〇農地買い上げ対策 <要法律改正> 1,000億円
早期復旧が困難な被災農地や代替地について、国が買い上げる。
〇水産業の復興対策 2,000億円
養殖、定置網漁業等における共同経営・漁協自営方式による復興、漁業生産関連施設の復興、漁船の再建復興のための対策を講じる。 水産業共同利用施設復旧支援事業について、要件緩和など大幅に拡充する。
〇仮設店舗、仮設工場の整備 300億円
被災地において、早期に事業再開を希望する中小企業や農林漁業者を支援するため、中小企業基盤整備機構による仮設店舗、仮設工場の整備を拡充する。

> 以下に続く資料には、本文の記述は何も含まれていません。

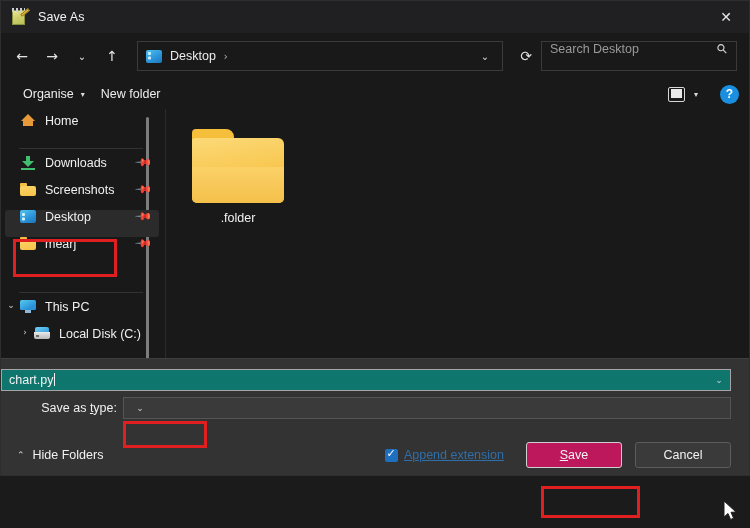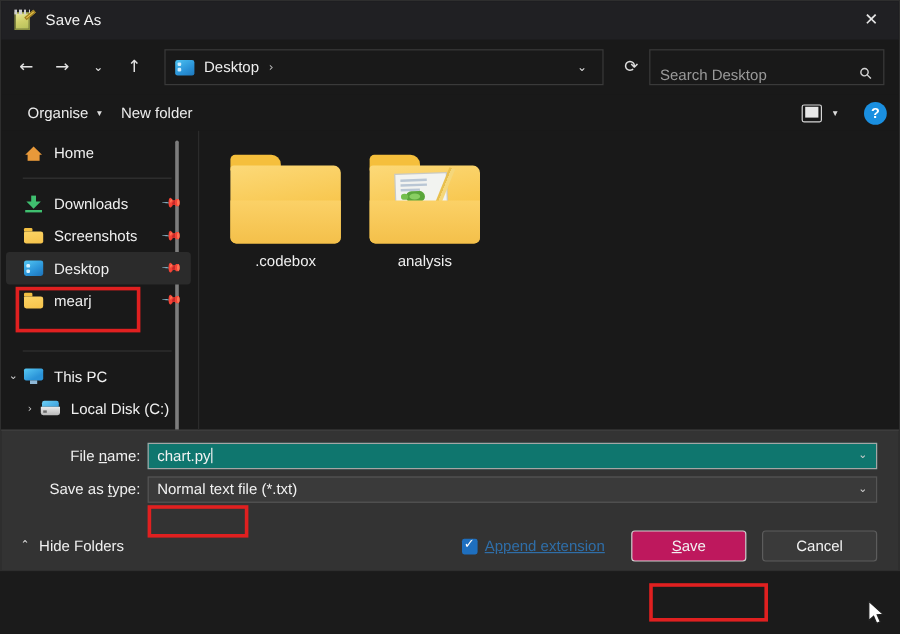--- a/index.html
+++ b/index.html
@@ -107,21 +107,21 @@
     font-family: "DejaVu Sans", sans-serif;
   }
   .refresh-btn {
     width: 30px; height: 30px; flex: none;
     display: flex; align-items: center; justify-content: center;
     color: #e0e0e0; font-size: 14px; font-family: "DejaVu Sans", sans-serif;
   }
   .searchbox {
     width: 196px; height: 30px; flex: none;
     border: 1px solid #3a3a3a; background: #191919;
-    display: flex; align-items: flex-end; padding: 0 8px;
+    display: flex; align-items: flex-start; padding: 0 8px;
   }
   .searchbox .ph { flex: 1; font-size: 12.5px; color: #9a9a9a; }
   .searchbox .mag {
     color: #d2d2d2; font-size: 13px; font-family: "DejaVu Sans", sans-serif;
     transform: rotate(-45deg) translateY(-1px);
   }
 
   
   .toolbar {
     height: 30px; min-height: 30px;
@@ -162,21 +162,21 @@
     position: relative;
     border-right: 1px solid #2b2b2b;
     padding-top: 5px;
     overflow: hidden;
   }
   .sb-scroll {
     position: absolute; right: 16px; top: 8px;
     width: 3px; height: 282px; background: #7d7d7d; border-radius: 2px;
   }
   .sb-item {
-    height: 27px; display: flex; align-items: center;
+    height: 27px; display: flex; align-items: flex-start;
     padding-left: 14px; padding-right: 8px;
     position: relative; border-radius: 3px;
     margin: 0 6px 0 4px;
   }
   .sb-item.selected { background: #2b2b2b; }
   .sb-label {
     font-size: 12.5px; color: #f0f0f0; white-space: nowrap;
     overflow: hidden;
   }
   .sb-ico { width: 18px; flex: none; display: flex; align-items: center; justify-content: center; margin-right: 8px; }
@@ -559,60 +559,41 @@
     </div>
 
     <div class="filepane">
 
       <div class="file-item">
         <div class="big-folder">
           <div class="btab"></div>
             <div class="bbody"></div>
             <div class="bfront"></div>
         </div>
-        <div class="file-name">.codebox</div>
-      </div>
-
-      <div class="file-item">
-        <div class="big-folder">
-          <div class="btab"></div>
-            <div class="bbody"></div>
-          <div class="doc-preview">
-            <span class="ln" style="top:4px;"></span>
-            <span class="ln" style="top:8px;"></span>
-            <span class="ln" style="top:12px;width:16px;"></span>
-            <span class="turtle"></span>
-          </div>
-          <div class="pencil-big"></div>
-          <div class="bfront"></div>
-        </div>
-        <div class="file-name">analysis</div>
-      </div>
+        <div class="file-name">.folder</div>
+      </div>
+
 
     </div>
   </div>
 
   <div class="bottom">
 
     <div class="form-row">
-      <div class="form-label">
-        <span>File </span><u>n</u><span>ame:</span>
-      </div>
       <div class="combo focused">
         <span class="val"><span>chart.py</span><span class="caret-bar"></span></span>
         <span class="chev">⌄</span>
       </div>
     </div>
 
     <div class="form-row">
       <div class="form-label">
         <span>Save as </span><u>t</u><span>ype:</span>
       </div>
       <div class="combo">
-        <span class="val">Normal text file (*.txt)</span>
         <span class="chev">⌄</span>
       </div>
     </div>
 
     <div class="actions">
       <div class="hide-folders">
         <span class="chev">⌃</span>
         <span>Hide Folders</span>
       </div>
       <div class="act-spacer"></div>

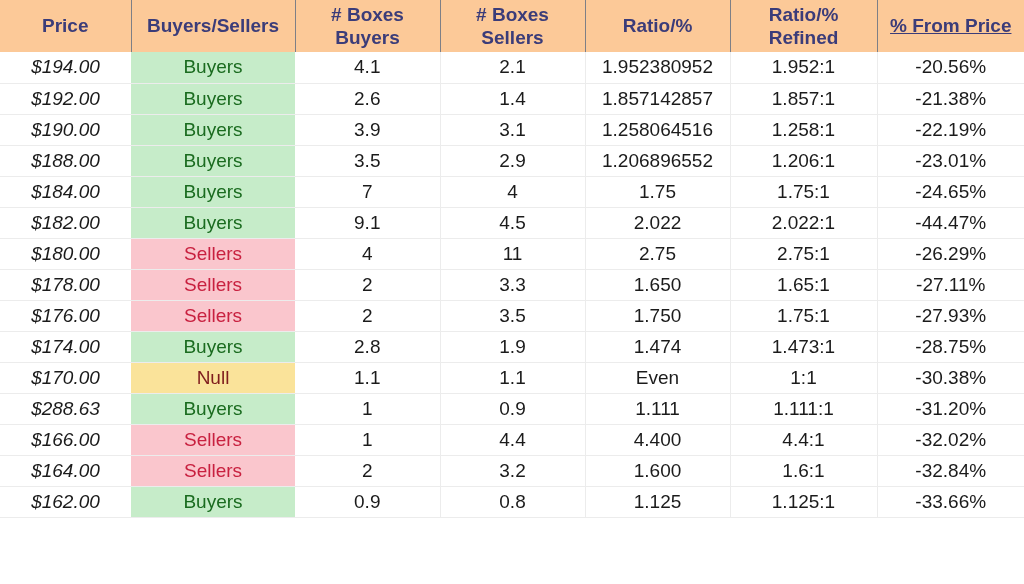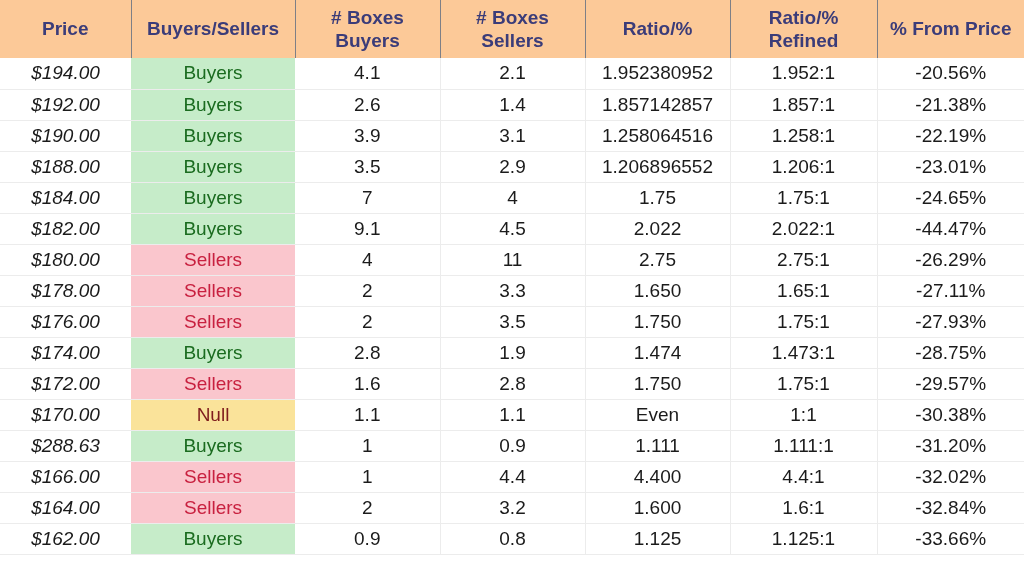--- a/index.html
+++ b/index.html
@@ -13,34 +13,34 @@
     font-family: "Liberation Sans", sans-serif;
   }
 
   table.grid {
     width: 1024px;
     border-collapse: collapse;
     table-layout: fixed;
   }
 
   
-  thead tr { height: 58px; }
+  thead tr { height: 52px; }
   th.hcell {
     background: #fcc998;
     color: #3b3c79;
     font-size: 19px;
     font-weight: bold;
     text-align: center;
     vertical-align: middle;
     line-height: 1.22;
     padding: 0 4px;
     border-right: 1px solid #7e7f86;
     white-space: pre-line;
   }
-  th.hcell.last { border-right: none; }
+  th.hcell.last { border-right: none; text-decoration: underline; }
 
   
   tbody tr { height: 31px; }
   td.cell {
     font-size: 19px;
     color: #1b1b1b;
     text-align: center;
     vertical-align: middle;
     border-bottom: 1px solid #ececec;
     border-right: 1px solid #ececec;
@@ -168,29 +168,20 @@
       <tr>
         <td class="cell price">$174.00</td>
         <td class="cell signal buyers">Buyers</td>
         <td class="cell">2.8</td>
         <td class="cell">1.9</td>
         <td class="cell">1.474</td>
         <td class="cell">1.473:1</td>
         <td class="cell last">-28.75%</td>
       </tr>
       <tr>
-        <td class="cell price">$172.00</td>
-        <td class="cell signal sellers">Sellers</td>
-        <td class="cell">1.6</td>
-        <td class="cell">2.8</td>
-        <td class="cell">1.750</td>
-        <td class="cell">1.75:1</td>
-        <td class="cell last">-29.57%</td>
-      </tr>
-      <tr>
         <td class="cell price">$170.00</td>
         <td class="cell signal null">Null</td>
         <td class="cell">1.1</td>
         <td class="cell">1.1</td>
         <td class="cell">Even</td>
         <td class="cell">1:1</td>
         <td class="cell last">-30.38%</td>
       </tr>
       <tr>
         <td class="cell price">$288.63</td>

〇二重債務問題解消に向け、債権の買取り等を行う「機構」の創設 ―――
被災地における事業の再生を図るため、既存債権の買い取り及び事業再生等を行うための「機構」を創設する。
被災された方の生活支援対策
〇被災者の福祉施設等の利用者負担の軽減措置 30億円
医療、介護、障がい者福祉施設における利用者負担(①入院時食事療養費・生活療養費、②介護保険の食事・居住費、③知的障がい児施設や障がい者支援施設の食事・居住費)について、減免措置を継続する(6ヵ月分延長)。
〇災害弔慰金の支給対象の拡大 3億円
災害弔慰金支給法を改正し、災害弔慰金の支給対象となる遺族の範囲を兄弟姉妹(死亡した者の死亡当時その者と同居し、または生計を同じくしていた者)まで拡大する。
〇仮設の特別養護老人ホームの建設 20億円
被災地の要望に応じ、仮設の特別養護老人ホームの建設を国費で行う。
〇避難所における熱中症対策 1億円
避難所における熱中症等を予防するため、熱中症シェルターや移動型クーラー等を設置する。
〇被災者生活再建支援金の積増し 3,400億円
第一次補正予算に積み増す分については、全額国費で支給するものとする。
その他
〇復興基金の創設 ―――
被災地における本格的な復興に向けて、被災県毎に復興基金を創設し、国による最大限の財政上の支援を行う。
〇自衛隊員等に対するメンタルヘルスケアの充実 10億円
捜索・救助、救援、復旧作業にあたる自衛官、即応予備自衛官等に対するメンタルケアを充実する。